LegendaQQLounge– – Di antara gedung-gedung pencakar langit, duduk Musa (88) di kursi dingklik ditemani sepedanya yang disandarkan pada sebuah dinding.
Suasana di sekitar trotoar tempat Musa duduk, tampak lengang. PokerOnline
Tak banyak para pejalan kaki yang melintasi trotoar itu.
Hanya para pengendara bermotor yang melintas di Jalan Jenderal Sudirman depan Musa menjual jasanya.
Musa, yang bekerja sebagai tukang tambal ban itu, menunggu para pengendara sepeda motor menepi untuk meminta jasanya membetulkan roda motor.
Namun sejak siang, pria bertopi merah itu mengaku belum mendapatkan pesanan.
“Sudah seharian tadi di pinggir jalan, tapi belum ada motor yang menepi. Biasanya memang begitu,” kata Musa saat ditemui TribunJakarta.com pada Kamis (22/8/2019).
Seringnya, lanjut Musa, ia pulang dengan tangan hampa.
Ia bisa mengantongi uang paling besar Rp 50 ribu dalam sehari.
Musa mengaku telah menekuni pekerjaannya sejak tahun 1970.
Awalnya ia menjual jasanya di bundaran Hotel Indonesia.
Sekarang, meski sudah tua, Musa tetap ingin terus bekerja menambal ban.Padahal, anak-anaknya melarangnya untuk bekerja menjadi tukang tambal lantaran usianya yang semakin lanjut.
“Anak saya melarang saya tapi dari kecil saya enggak bisa diem. Jadi mau terus kerja,” katanya.
Jadi Kuli Bangun Hotel Indonesia
Pada tahun 1952, Musa memutuskan untuk merantau ke Jakarta demi mencari pengalaman sekaligus kehidupan yang lebih baik.

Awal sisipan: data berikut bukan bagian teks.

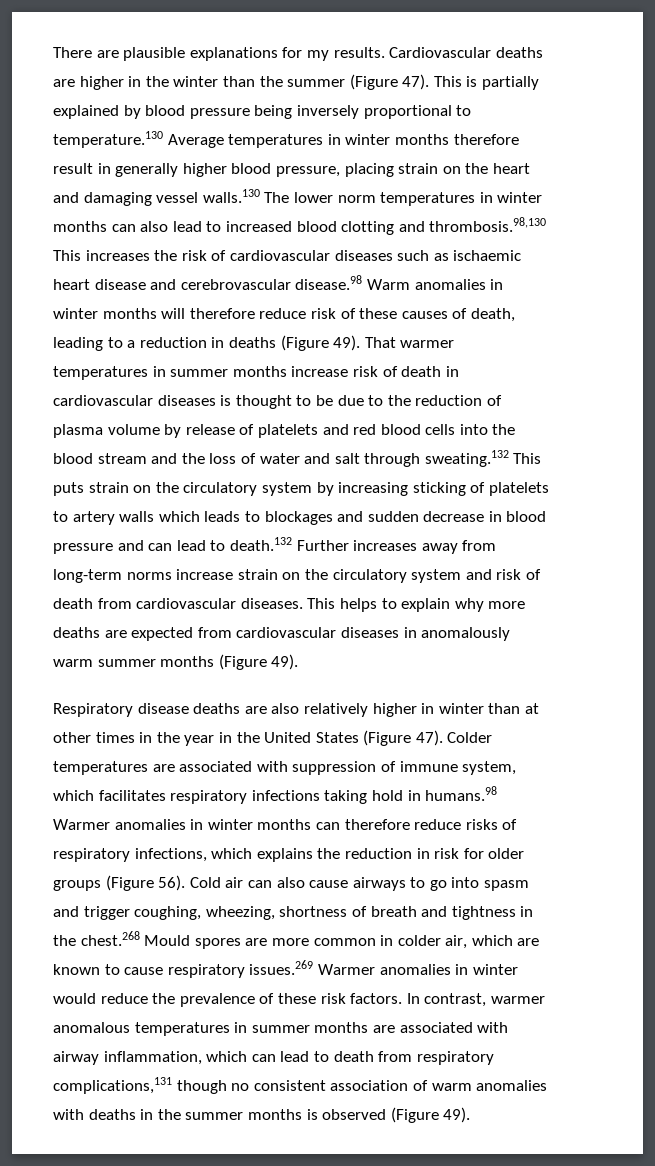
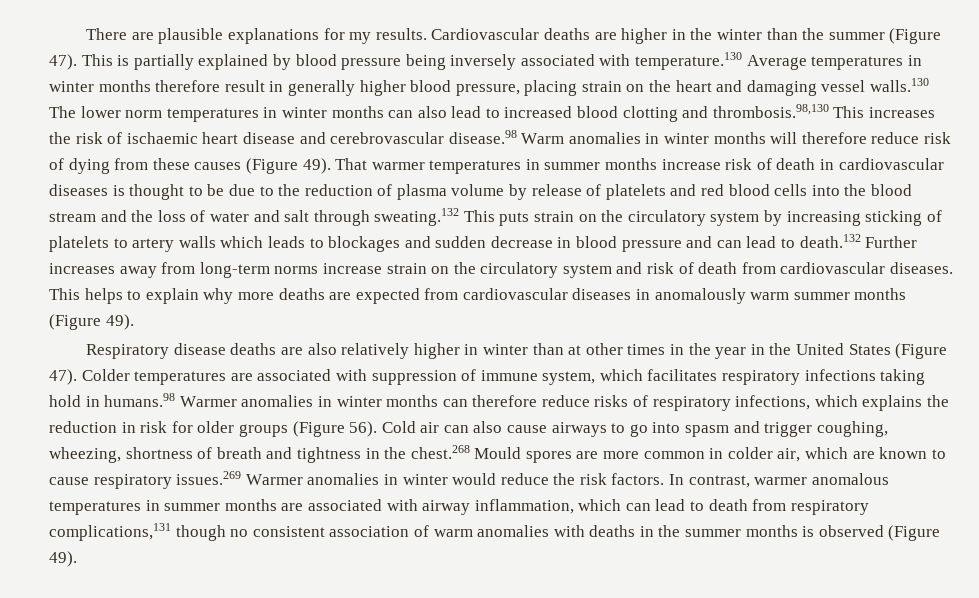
- This is partially explained by blood pressure being inversely proportional to temperature.130 Average temperatures in winter months therefore result in generally higher blood pressure, placing strain on the heart and damaging vessel walls.130 The lower norm temperatures in winter months can also lead to increased blood clotting and thrombosis.98,130 This increases the risk of cardiovascular diseases such as ischaemic heart disease and cerebrovascular disease.98 Warm anomalies in winter months will therefore reduce risk of these causes of death, leading to a reduction in deaths (Figure 49).
+ This is partially explained by blood pressure being inversely associated with temperature.130 Average temperatures in winter months therefore result in generally higher blood pressure, placing strain on the heart and damaging vessel walls.130 The lower norm temperatures in winter months can also lead to increased blood clotting and thrombosis.98,130 This increases the risk of ischaemic heart disease and cerebrovascular disease.98 Warm anomalies in winter months will therefore reduce risk of dying from these causes (Figure 49).
- Cold air can also cause airways to go into spasm and trigger coughing, wheezing, shortness of breath and tightness in the chest.268 Mould spores are more common in colder air, which are known to cause respiratory issues.269 Warmer anomalies in winter would reduce the prevalence of these risk factors.
+ Cold air can also cause airways to go into spasm and trigger coughing, wheezing, shortness of breath and tightness in the chest.268 Mould spores are more common in colder air, which are known to cause respiratory issues.269 Warmer anomalies in winter would reduce the risk factors.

Berdasarkan kesaksiannya, pria asal Semarang itu pun memulai hidupnya di Jakarta sebagai seorang kuli bangunan.
Tak main-main, ia menjadi kuli untuk membantu pembangunan Hotel Indonesia yang digagas oleh Presiden pertama RI, Bung Karno.
Hotel Indonesia dibangun tahun 1962 untuk menyambut Asian Games IV.
Musa terlibat untuk membangun Hotel yang dirancang oleh arsitek Abel Sorensen dan Istrinya, Wendy, asal Amerika Serikat itu.
Kenangnya, kebanyakan tenaga ahli saat pembangunan itu merupakan orang asing.Sedangkan orang pribumi, kala itu, hanya bekerja sebagai pekerja kasar.
“Saya jadi kuli, ngangkat-ngangkat yang berat. Ngaduk semen hingga melakukan plester dinding,” ujarnya.
Membangun hotel itu, akunya, berlangsung lama lantaran alat-alat berat tak secanggih sekarang.
“Perlu bertahun-tahun bangun hotel itu. Karena enggak secanggih sekarang alat-alatnya. Istilahnya kalau dulu 7 tahun sekarang bisa sangat cepat,” terangnya.
Saat dulu, ia dibayar dengan menggunakan koin setiap selesai bekerja.
“Dulu upahnya masih koin bukan uang kertas. Sekarang kuli kan udah ratusan ribu sekali kerja,” terangnya.
Kenangan Tempo Dulu Kawasan Tanah Abang
Di mata Musa saat muda, suasana kawasan Tanah Abang jauh berbeda dengan saat ini.
Terutama, suasana kawasan di Jalan Jenderal Sudirman, Karet Tengsin, tempatnya menjual jasa tambal ban.
Dulu, kenang Musa, sebagian besar wilayah itu diselimuti oleh pepohonan.Belum adanya beton-beton gedung tinggi menjulang.
Jalan raya maupun lampu kota juga belum dibangun.Tak jauh dari pepohonan di sekitar Karet Tengsin itu, terdapat permukiman warga.
“Selain itu banyak tanah kosong. Makin lama banyak orang yang tinggal di situ. Dekat saya dulunya ada kebon melati,” terangnya.
Kini pemandangan itu tak bisa dilihat lagi lantaran telah berubah dengan gedung-gedung tinggi yang berdiri tegap.
Kendati banyak berubah, Ia tetap menjual jasanya sampai sekarang sebagai tukang tambal ban walaupun penghasilan kadang tak didapatnya.
Bahkan, sampai jam sembilan malam ia tetap setia menunggu para pengendara motor menepi di lapaknya.
“Sudah saya siapkan balsem di kotak kayu. Karena kalau malam banyak nyamuk di sini, abis kaki saya digigitin,” ujarnya.